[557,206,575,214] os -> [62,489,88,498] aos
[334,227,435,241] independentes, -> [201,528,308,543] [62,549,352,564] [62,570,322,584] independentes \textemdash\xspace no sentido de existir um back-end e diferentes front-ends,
******************************
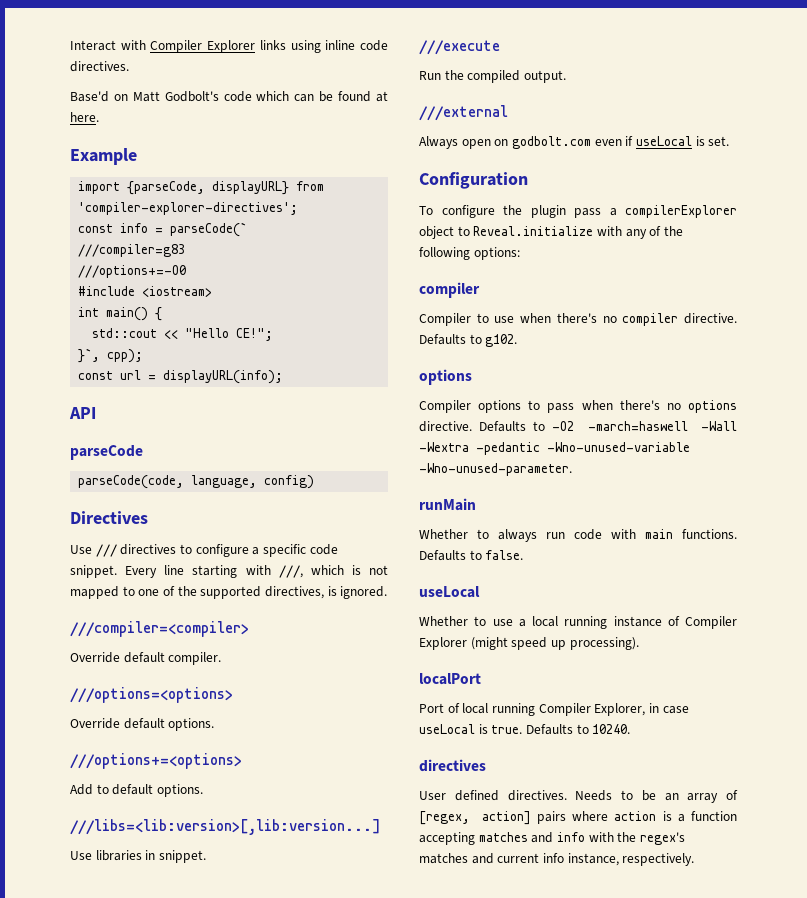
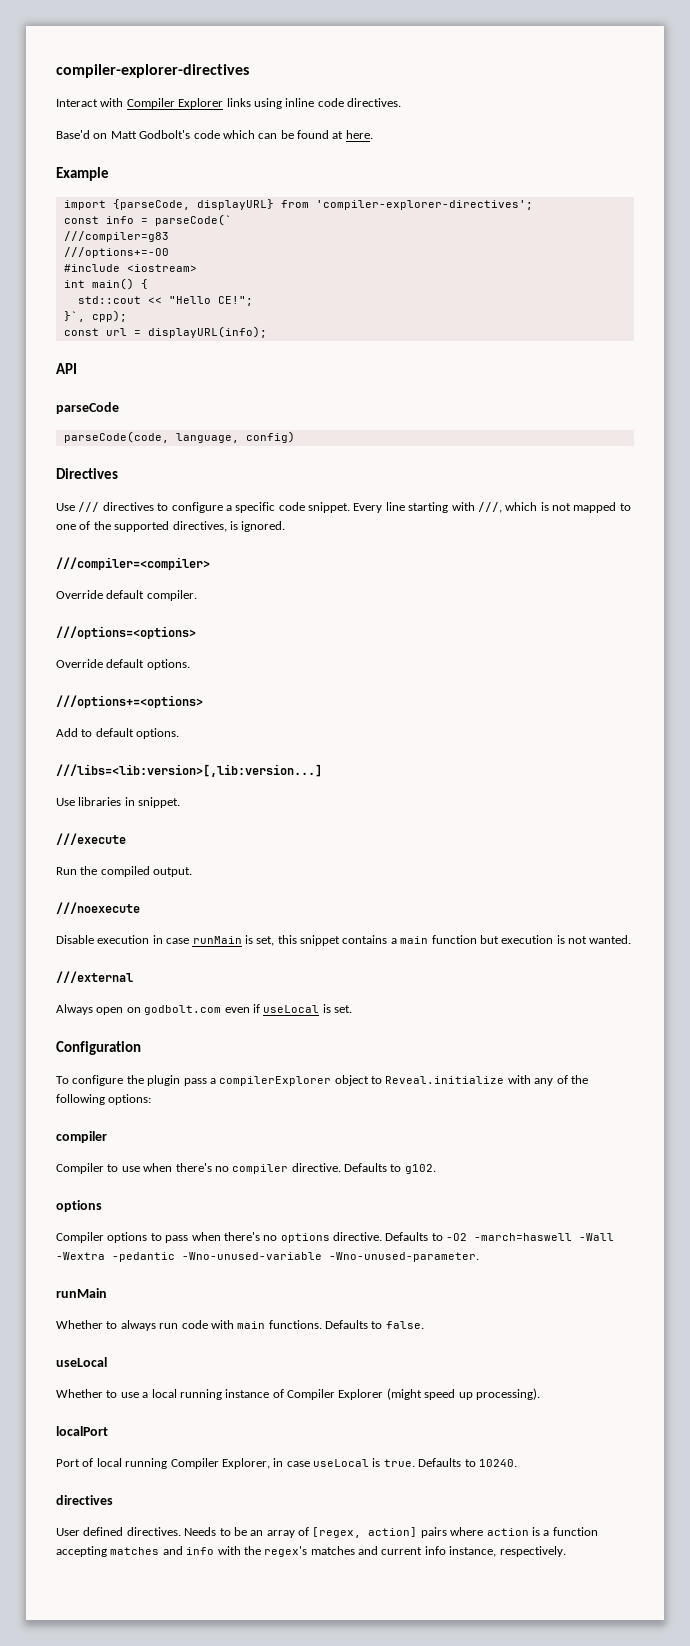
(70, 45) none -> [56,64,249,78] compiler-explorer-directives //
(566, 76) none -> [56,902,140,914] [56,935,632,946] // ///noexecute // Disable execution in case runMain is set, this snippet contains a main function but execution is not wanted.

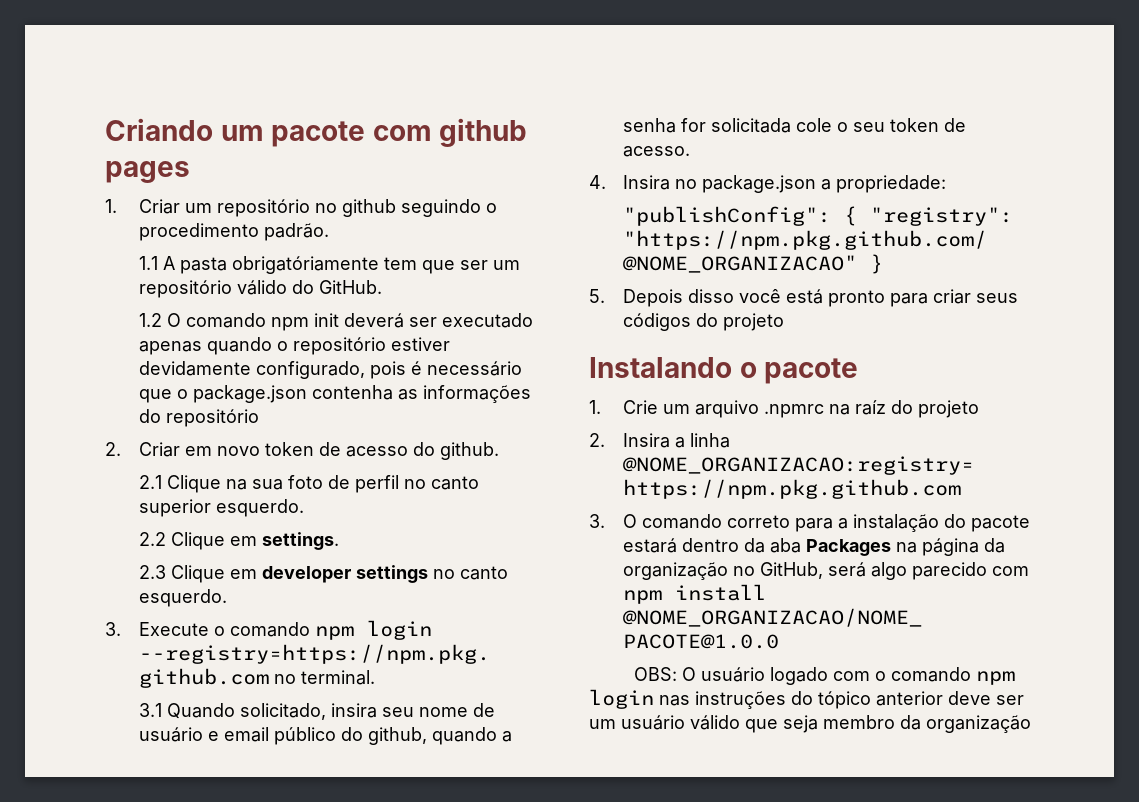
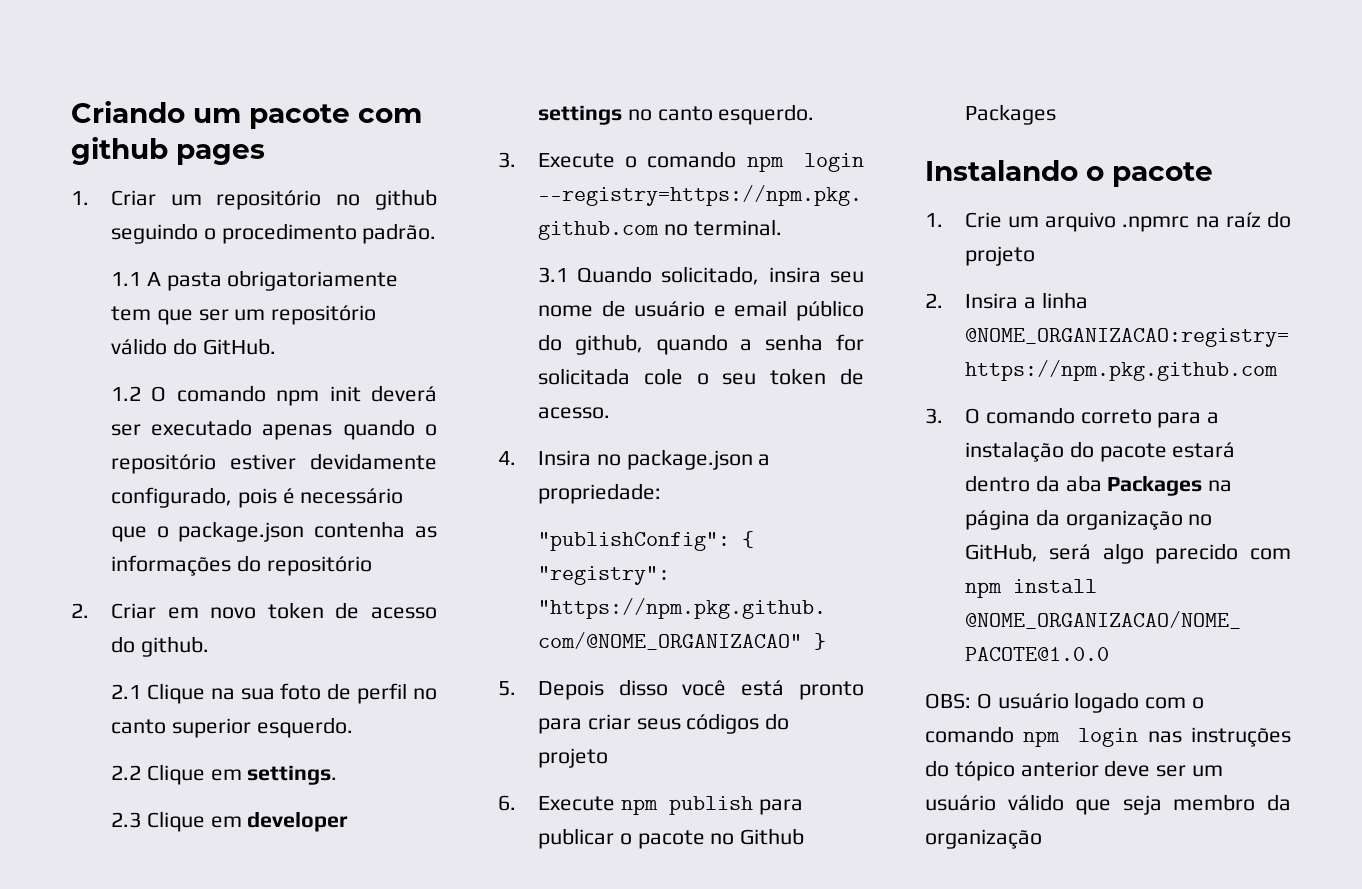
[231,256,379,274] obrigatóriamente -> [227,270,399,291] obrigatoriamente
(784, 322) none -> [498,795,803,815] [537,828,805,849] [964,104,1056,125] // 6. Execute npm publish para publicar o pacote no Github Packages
******************************
### REQUIRED ACTION
Return word for word the lines above from the line with "[557,206,575,214] os -> [62,489,88,498] aos" to the line with "[334,227,435,241] independentes, ->", including both and leaving out all others.

### WRITTEN RESPONSE
[557,206,575,214] os -> [62,489,88,498] aos
[334,227,435,241] independentes, -> [201,528,308,543] [62,549,352,564] [62,570,322,584] independentes \textemdash\xspace no sentido de existir um back-end e diferentes front-ends,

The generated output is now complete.